I grew up a New England Yankee, and a Unitarian Universalist. My Uncle Dick claimed that my mother’s family were Unitarians since Unitarianism began in North America, though Uncle Dick was notoriously unreliable on such things. My father’s side was Pennsylvania Dutch, and they were definitely Christian, members of the Evangelical United Brethren (EUB), a German language Methodist group. When my father announced that he was going to marry a Unitarian, that sent his mother into a dither. She was the daughter of a EUB minister, and her husband, my father’s father, served as an EUB minister for two years before he became a newspaperman. So my grandmother was in a dither, and she went to her minister with the news that her eldest son was going to marry a Unitarian. “Don’t worry, Mrs. Harper,” he said, “the Unitarians are weak on doctrine, but they are good people.” This reveals the most important thing about Unitarian Universalists and traditions: we are good people who don’t pay much attention to doctrine.

When I was a child, my family’s traditions were mostly dictated by my New England mother. Dad didn’t stand much of a chance, since we lived quite close to my mother’s twin sister, and my mother’s mother, and they were the ones who came over for holidays; whereas Dad’s family lived way down in New York City and southeastern Pennsylvania, and didn’t drive up for holidays. So many of our family traditions derived from New England Yankee culture.

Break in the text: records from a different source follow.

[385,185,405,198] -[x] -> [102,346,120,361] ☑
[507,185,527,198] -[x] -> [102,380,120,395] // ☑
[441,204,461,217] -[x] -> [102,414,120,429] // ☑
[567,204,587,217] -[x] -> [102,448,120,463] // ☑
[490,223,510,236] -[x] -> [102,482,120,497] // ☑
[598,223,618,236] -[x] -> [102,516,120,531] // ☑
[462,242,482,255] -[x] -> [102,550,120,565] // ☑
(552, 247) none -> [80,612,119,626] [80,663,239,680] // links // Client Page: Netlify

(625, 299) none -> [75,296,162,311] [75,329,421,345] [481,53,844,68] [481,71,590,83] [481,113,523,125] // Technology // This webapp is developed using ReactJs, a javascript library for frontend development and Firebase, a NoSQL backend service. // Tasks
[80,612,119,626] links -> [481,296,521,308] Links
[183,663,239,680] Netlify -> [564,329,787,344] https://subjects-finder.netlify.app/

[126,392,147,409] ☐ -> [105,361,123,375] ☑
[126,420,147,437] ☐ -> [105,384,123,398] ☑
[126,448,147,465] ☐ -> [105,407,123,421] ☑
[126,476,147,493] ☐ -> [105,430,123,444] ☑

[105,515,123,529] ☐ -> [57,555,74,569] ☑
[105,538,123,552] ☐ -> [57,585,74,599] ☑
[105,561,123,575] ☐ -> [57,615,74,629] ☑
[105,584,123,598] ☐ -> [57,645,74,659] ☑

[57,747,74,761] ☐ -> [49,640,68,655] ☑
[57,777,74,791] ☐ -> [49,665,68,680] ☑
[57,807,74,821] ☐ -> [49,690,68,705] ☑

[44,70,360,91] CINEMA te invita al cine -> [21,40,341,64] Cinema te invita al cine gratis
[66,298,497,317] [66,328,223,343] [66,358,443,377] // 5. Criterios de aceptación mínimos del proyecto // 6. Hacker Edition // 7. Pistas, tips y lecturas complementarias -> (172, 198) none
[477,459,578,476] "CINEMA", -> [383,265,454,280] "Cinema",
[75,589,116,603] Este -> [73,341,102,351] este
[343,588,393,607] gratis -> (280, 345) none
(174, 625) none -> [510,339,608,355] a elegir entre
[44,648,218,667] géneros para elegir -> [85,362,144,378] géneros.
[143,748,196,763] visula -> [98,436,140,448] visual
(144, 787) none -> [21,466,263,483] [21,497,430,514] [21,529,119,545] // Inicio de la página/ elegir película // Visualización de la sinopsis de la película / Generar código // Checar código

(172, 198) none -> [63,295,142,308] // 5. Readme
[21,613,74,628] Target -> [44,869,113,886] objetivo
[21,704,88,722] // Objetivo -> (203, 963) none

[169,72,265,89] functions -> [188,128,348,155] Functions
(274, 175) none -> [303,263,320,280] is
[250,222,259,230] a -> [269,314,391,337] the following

Thanksgiving provides a good example of how we did family traditions. As New England Yankees, we knew we were descended from the Puritans, which we confused with the Pilgrims, so we felt a direct connection with the Thanksgiving story. As it turns out, there wasn’t much of a connection; our ancestors were indeed religious dissidents, they just didn’t happen to be Pilgrims. The important point is that we thought we were connected to the Pilgrims. Because of this supposed Pilgrim influence, I think we took it for granted that we could do what we wanted with Thanksgiving; nothing was sacred, except what we decided was sacred.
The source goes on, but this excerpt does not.